What does Sanji think these videos are for? Why hasn’t he stopped it? Maybe he assumes it’s some weird hobby—Zoro’s way of “documenting” the Straw Hat crew. Surely he doesn’t realize he’s the only one being recorded.

… Right?

Nami digs through the bag again, searching for snail #2 with fingers a little too eager, heart knocking against her ribs like she’s chasing something she shouldn’t want. She just needs a little more context. A little more information. Then she’ll put them back and decide what to do next.

The next batch of videos begins with Sanji organizing his spices. Dozens of small jars are lined across the counter, and he works with slow, deliberate hands—picking each one up, dusting it off, turning it to check the label, then placing it back in a neat row. It’s tedious work. The kind only Sanji would do without a single complaint. As if it centers him.

Cut.

His hands again, holding a ball of rice. Fingers and palms work at the grains, shaping them into those perfect triangles he always makes for onigiri. Once satisfied, he plucks a strip of dried seaweed from the cutting board, dips it into water, and wraps it around the rice with the precision of someone who’s done it a thousand times.

Cut.

Now he’s ironing a shirt. His sleeves are rolled up, collar open, cigarette in the corner of his mouth as he runs the iron in long, smooth strokes down the fabric. Every few passes, he stops to flatten it further with his hand, checking for invisible wrinkles. Once satisfied, he slips it onto a hanger, lifts it up to eye level, and inspects it like he’s waiting for it to blink at him.

The video cuts just as he hooks it onto the wall.

Then one of him serving tea. To her and Robin.

Nami startles.

She watches herself smile. Watches Robin tilt her head in polite thanks. Watches Sanji bow—dramatic, hearts in his eyes, spinning on his heel with one hand pressed to his chest.

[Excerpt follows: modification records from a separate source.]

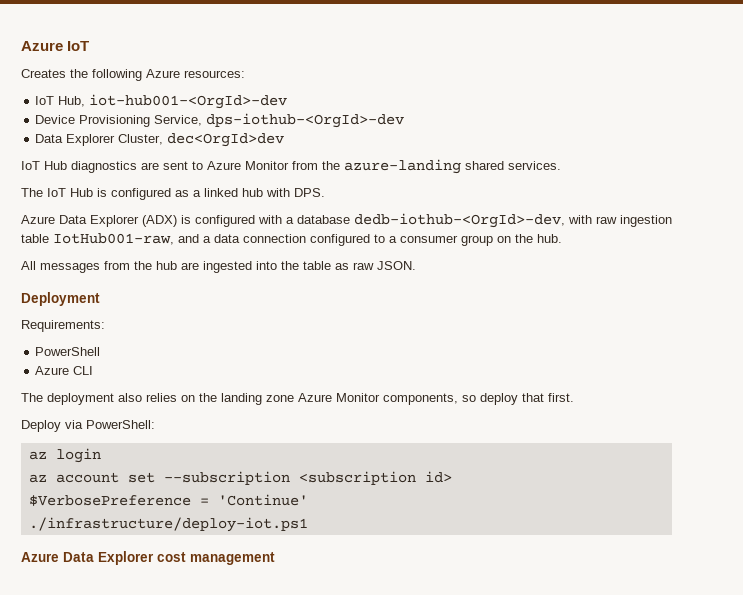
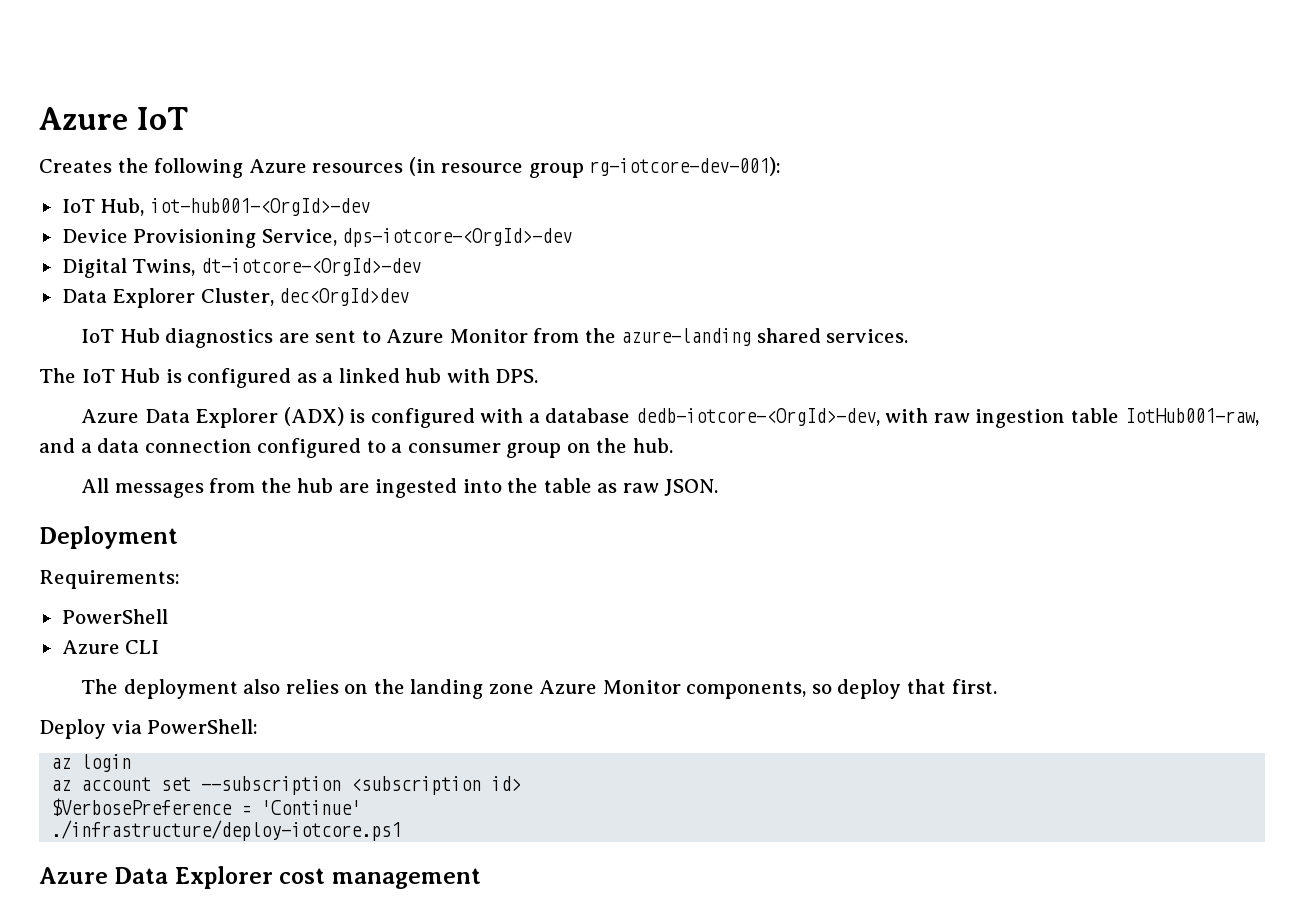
[184,70,245,78] resources: -> [312,157,782,178] resources (in resource group rg-iotcore-dev-001):
[206,113,405,128] dps-iothub-<OrgId>-dev -> [342,228,573,247] [61,258,421,278] dps-iotcore-<OrgId>-dev // Digital Twins, dt-iotcore-<OrgId>-dev
[354,213,565,228] dedb-iothub-<OrgId>-dev, -> [635,408,880,426] dedb-iotcore-<OrgId>-dev,
[28,517,308,532] ./infrastructure/deploy-iot.ps1 -> [51,820,402,841] ./infrastructure/deploy-iotcore.ps1

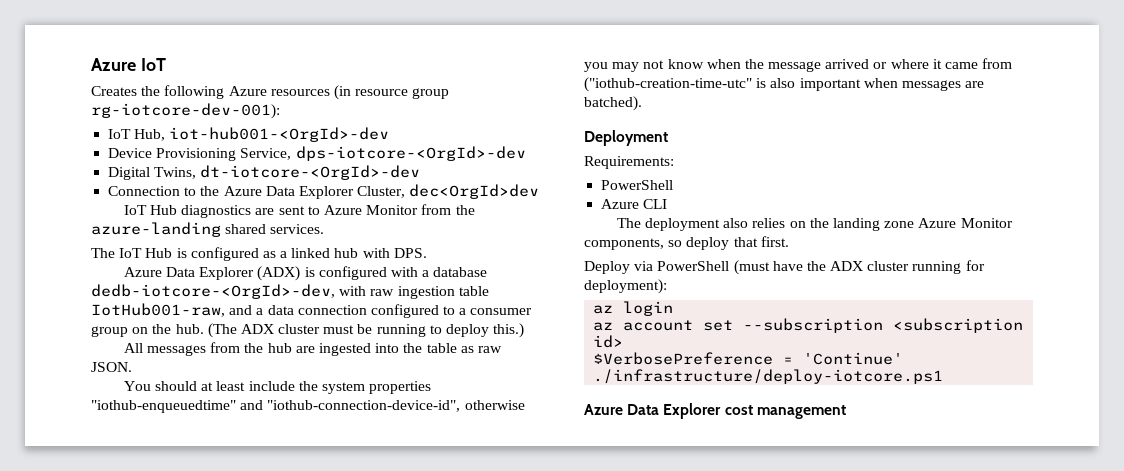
(421, 267) none -> [108,186,262,196] Connection to the Azure
(673, 445) none -> [207,323,525,338] (The ADX cluster must be running to deploy this.)
(719, 487) none -> [123,381,432,394] [91,400,525,413] [584,58,1013,72] [584,77,985,92] [584,96,642,111] // You should at least include the system properties "iothub-enqueuedtime" and "iothub-connection-device-id", otherwise you may not know when the message arrived or where it came from ("iothub-creation-time-utc" is also important when messages are batched).
[147,719,259,734] PowerShell: -> [657,260,985,275] [584,279,667,294] PowerShell (must have the ADX cluster running for deployment):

It’s one of his more performative moments. One of a hundred they’ve all seen before.

She blinks.

How did she not notice the snail?

She prides herself on being observant. And yet even she hadn’t caught Zoro’s quiet, vicarious ritual—his habit of preserving Sanji in these small, unguarded slivers of time.

And worse—Sanji had known.

He’d seen the snail. Looked it dead in the eye. Spoken to it.

A few more clips of Sanji in the middle of various kitchen tasks.

Nami’s starting to realize these must be some of Zoro’s favorites, just based on how often they reoccur.

There’s one of Sanji kneading dough, flour coating his arms, no cigarette in his mouth as he hunches over the mass of dough.

One of him slicing fish into precise, uniform strips.

One of him mixing a drink clearly meant for her or Robin. The shape of the glass is telling—Sanji only uses his best ones for them. The liquid is pink. He leans in, inspecting it like he’s searching for the tiniest imperfection, then carefully slides a lemon wedge onto the rim, drops in two heart-shaped strawberries, and adds a small umbrella. When he steps back to admire it, he smiles like he’s accomplished something big.

Cut.

Sanji again, seated at the dining table, scribbling into his cookbook. This time it’s leisurely, his pen pausing occasionally as he thinks. His posture is relaxed—legs stretched under the table, one arm draped lazily across the wood. Not hunched or in a rush. Just existing.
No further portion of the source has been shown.